*** Opening LISTED ENTRIES ***

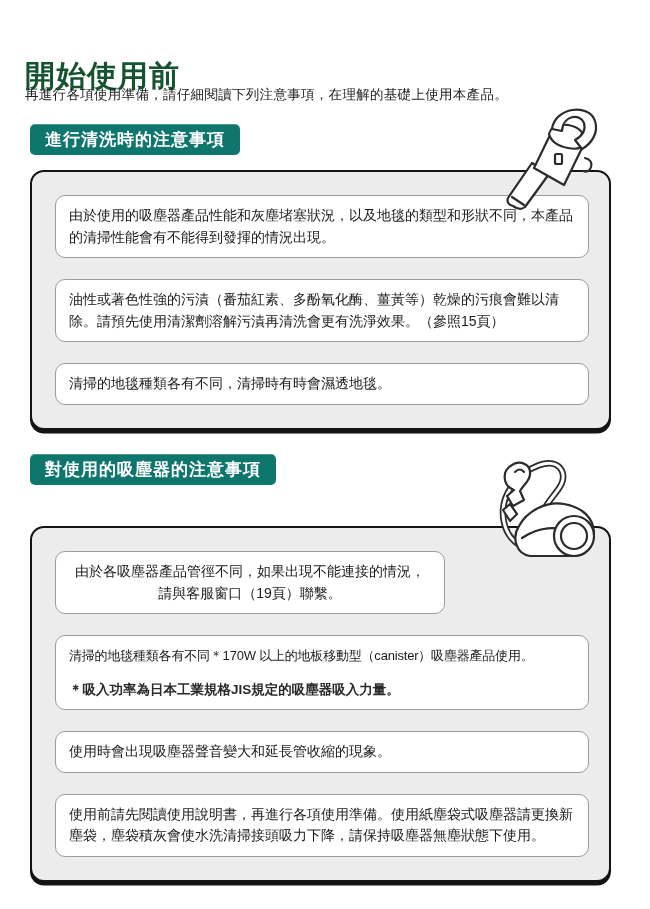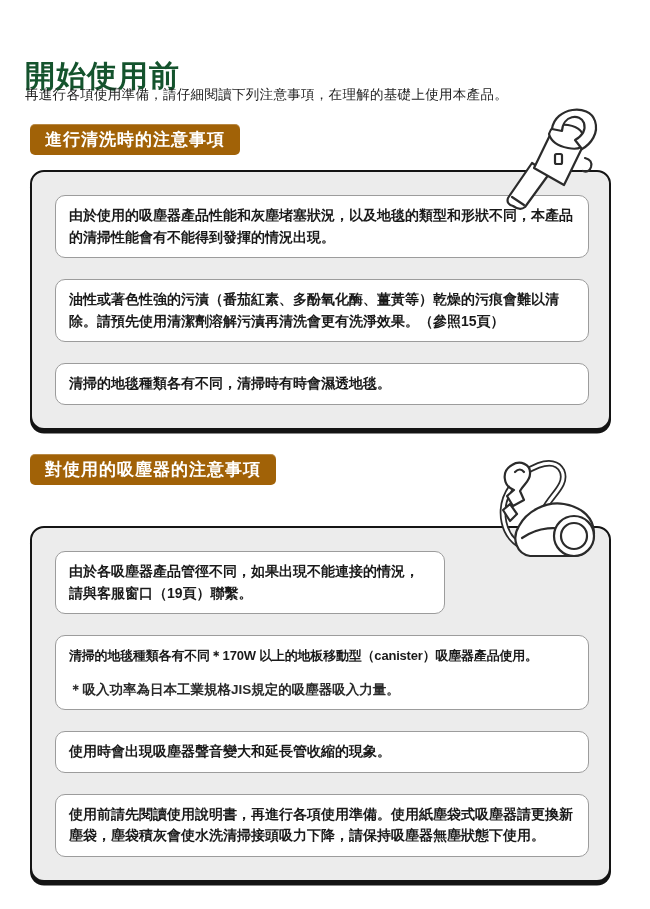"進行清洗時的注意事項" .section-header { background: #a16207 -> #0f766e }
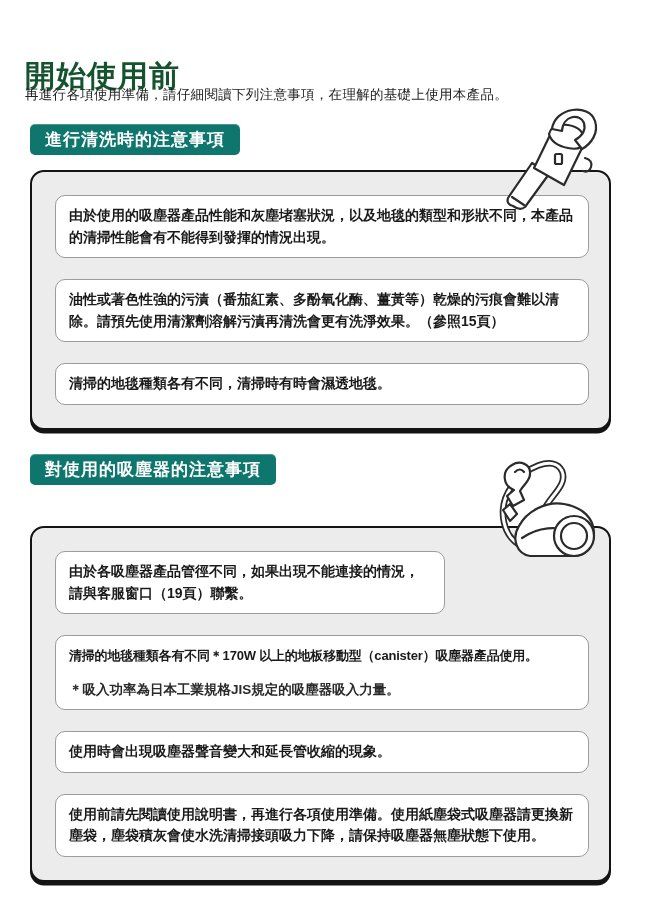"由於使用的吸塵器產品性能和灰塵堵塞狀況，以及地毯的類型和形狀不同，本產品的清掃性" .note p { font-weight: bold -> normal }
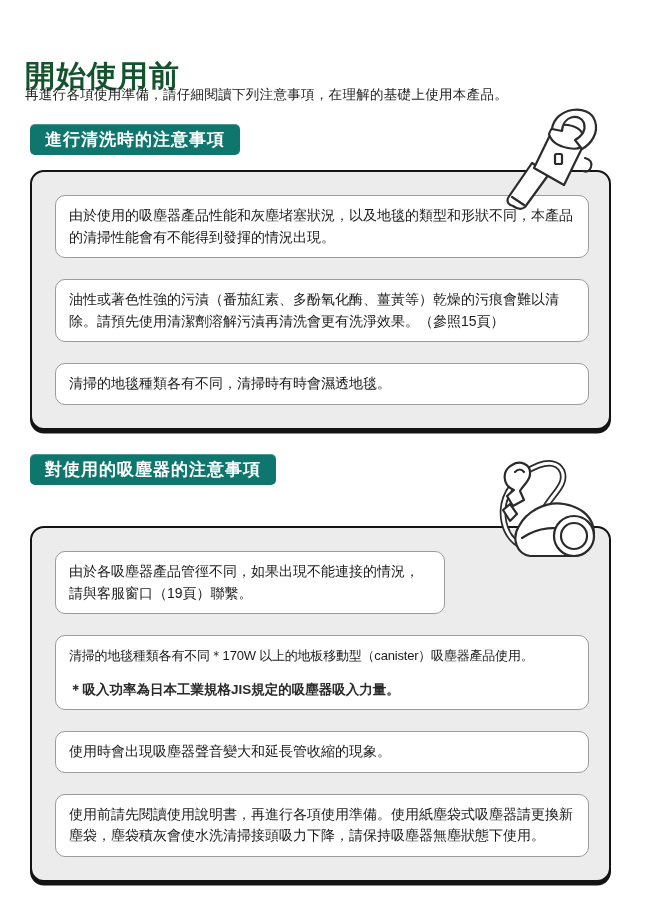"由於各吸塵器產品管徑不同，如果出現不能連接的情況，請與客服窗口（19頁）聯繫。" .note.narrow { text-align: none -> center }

*** Closing LISTED ENTRIES ***
*** Opening LISTED ENTRIES ***

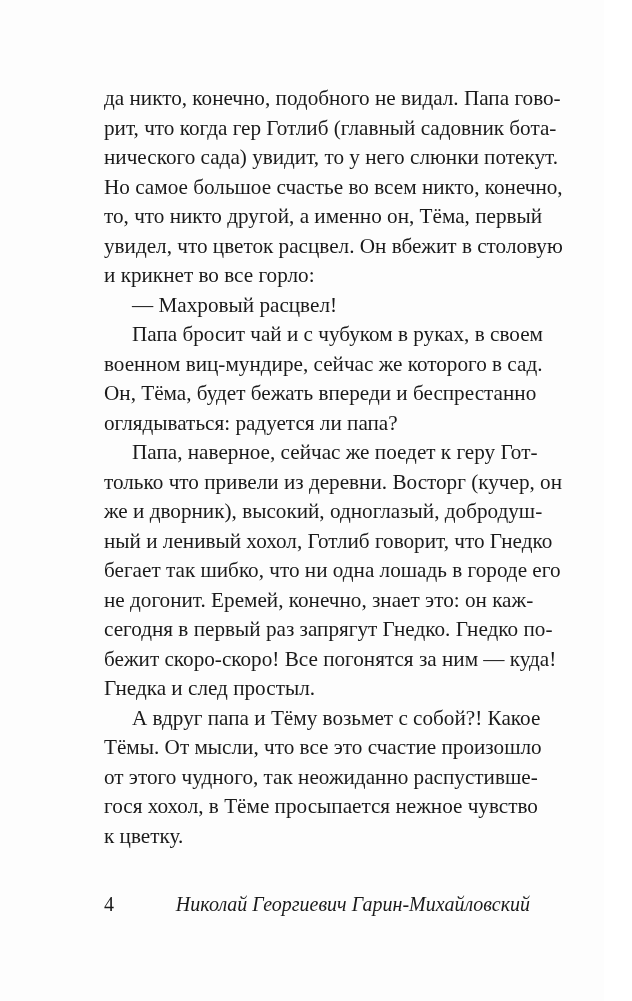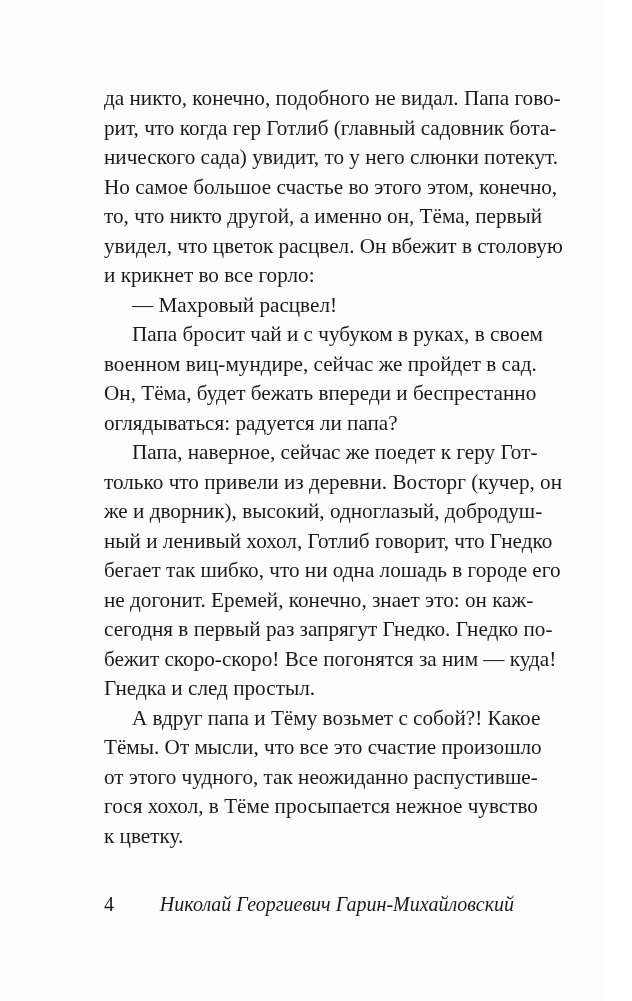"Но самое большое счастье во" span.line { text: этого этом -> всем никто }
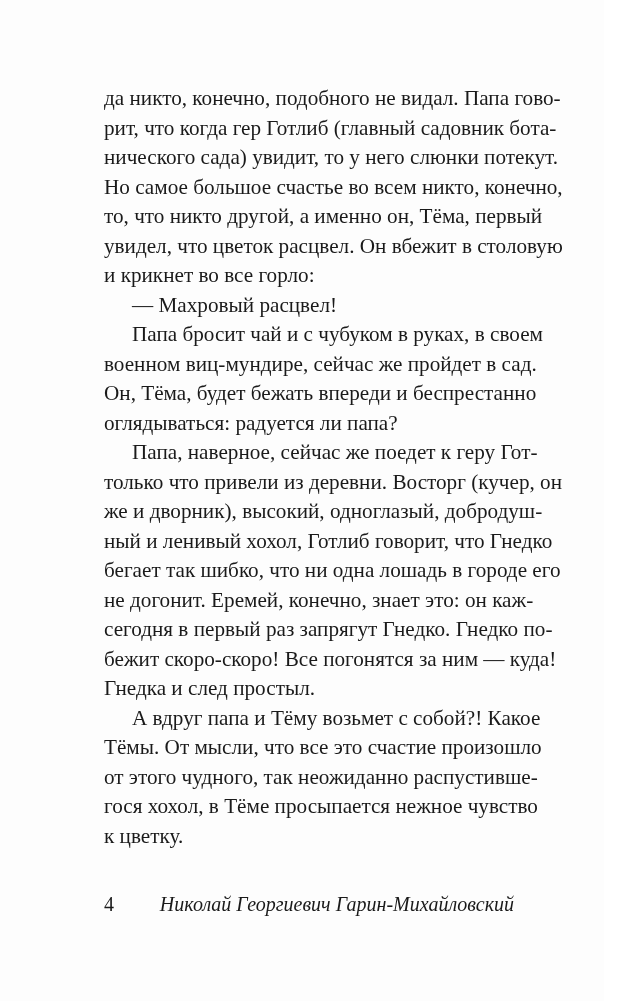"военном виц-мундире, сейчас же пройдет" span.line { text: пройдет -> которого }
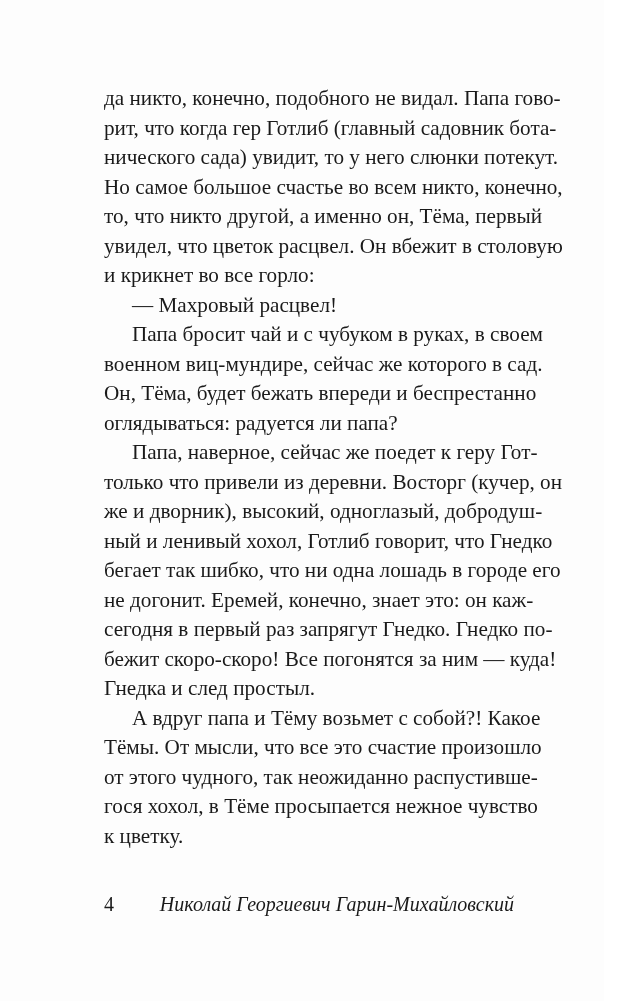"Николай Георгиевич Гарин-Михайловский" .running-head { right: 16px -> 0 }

*** Closing LISTED ENTRIES ***
*** Opening LISTED ENTRIES ***

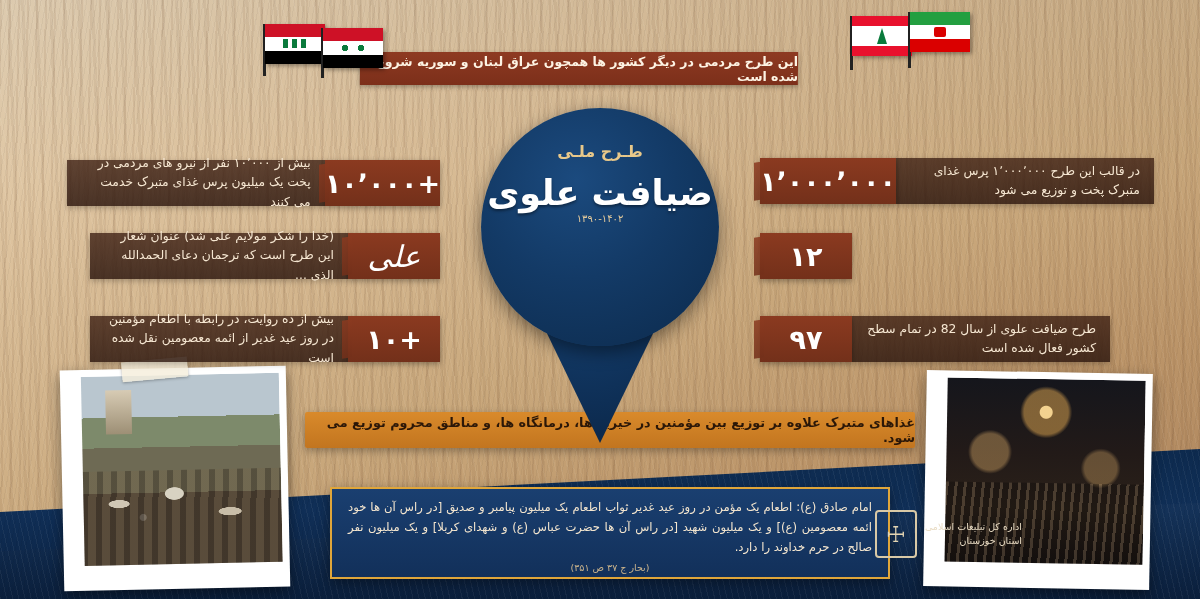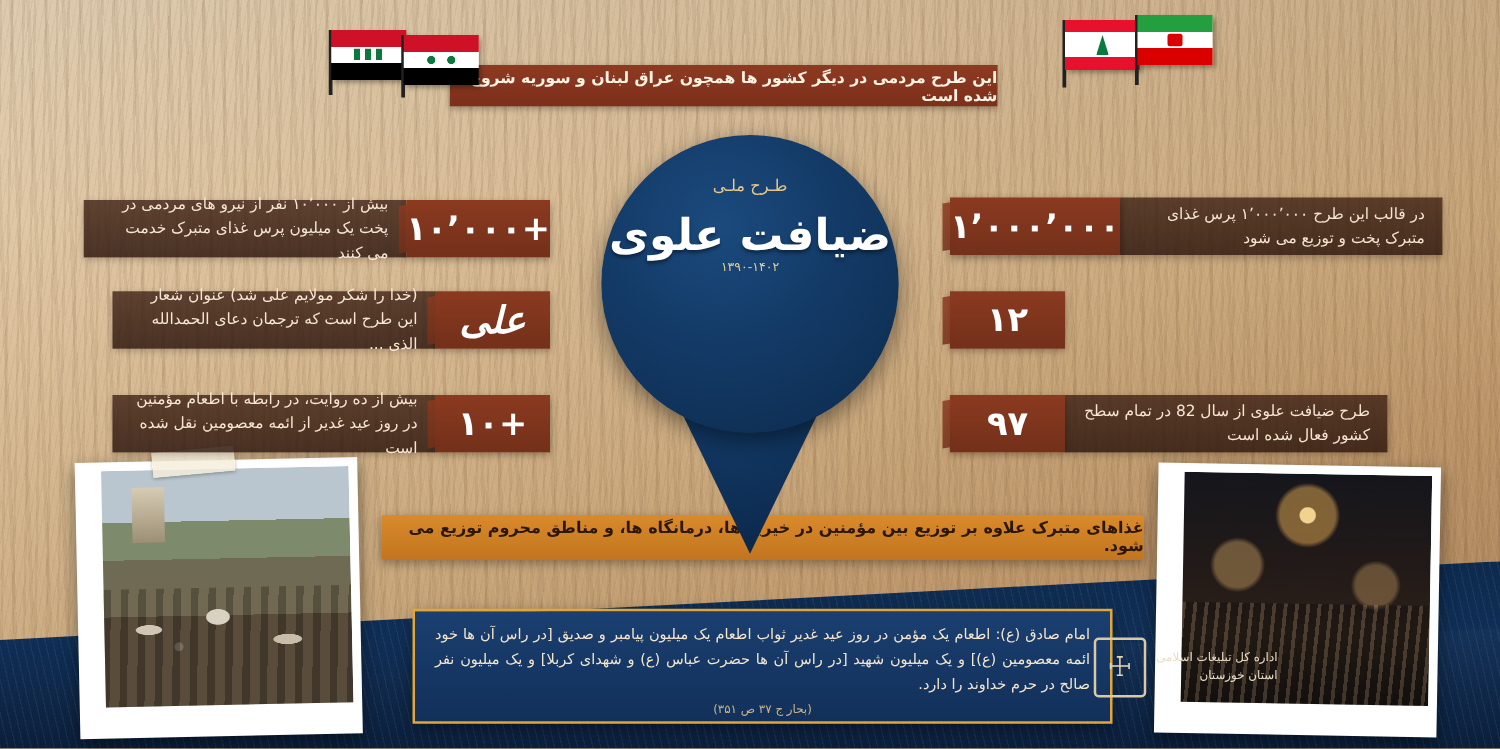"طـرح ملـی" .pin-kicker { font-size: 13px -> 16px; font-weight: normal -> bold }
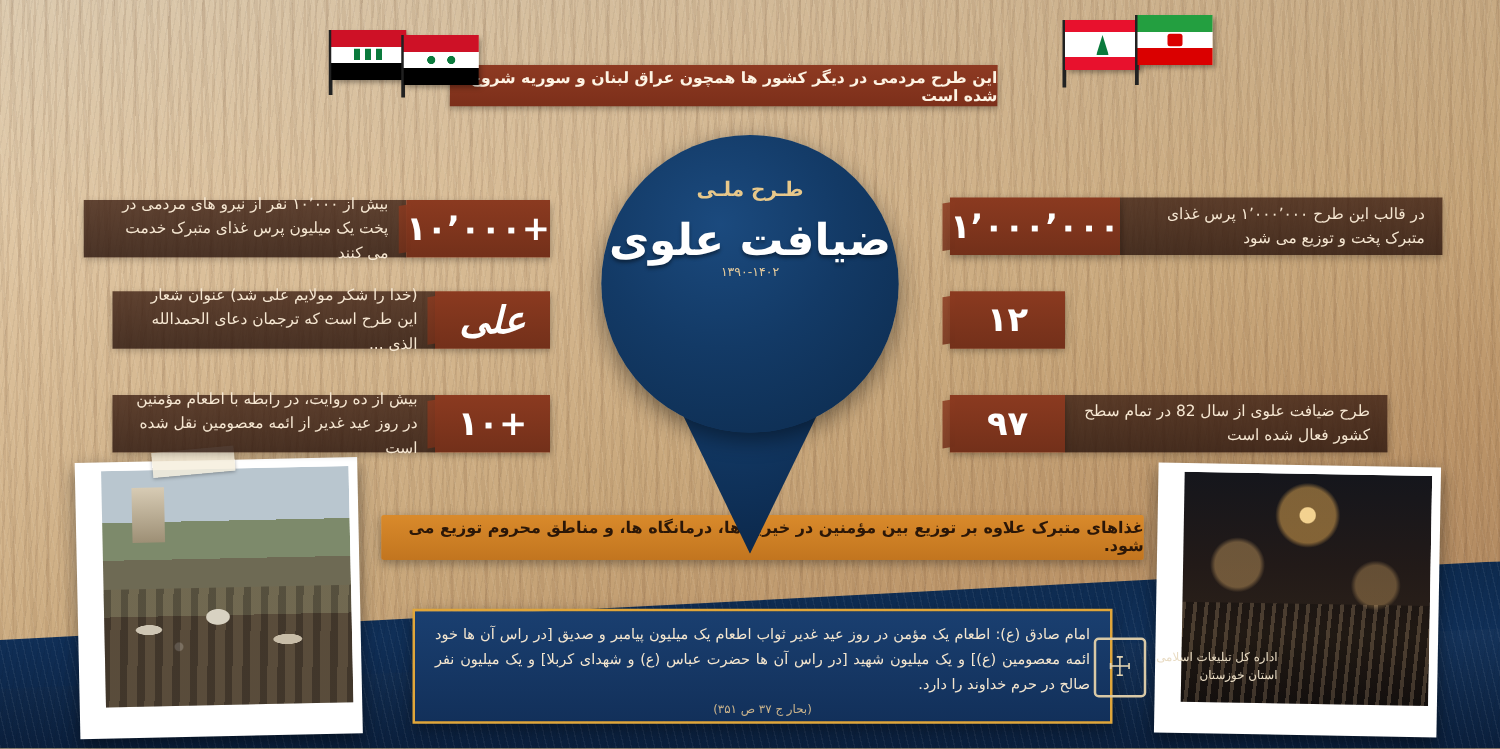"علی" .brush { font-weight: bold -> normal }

*** Closing LISTED ENTRIES ***

» EXERCISE BRIEF:
I would like the exact lines from the data above, starting with the one that holds "background: #a16207 ->" and going on through the one that holds "text-align: none ->", without the pictures.

» FINISHED TASK:
"進行清洗時的注意事項" .section-header { background: #a16207 -> #0f766e }
"由於使用的吸塵器產品性能和灰塵堵塞狀況，以及地毯的類型和形狀不同，本產品的清掃性" .note p { font-weight: bold -> normal }
"由於各吸塵器產品管徑不同，如果出現不能連接的情況，請與客服窗口（19頁）聯繫。" .note.narrow { text-align: none -> center }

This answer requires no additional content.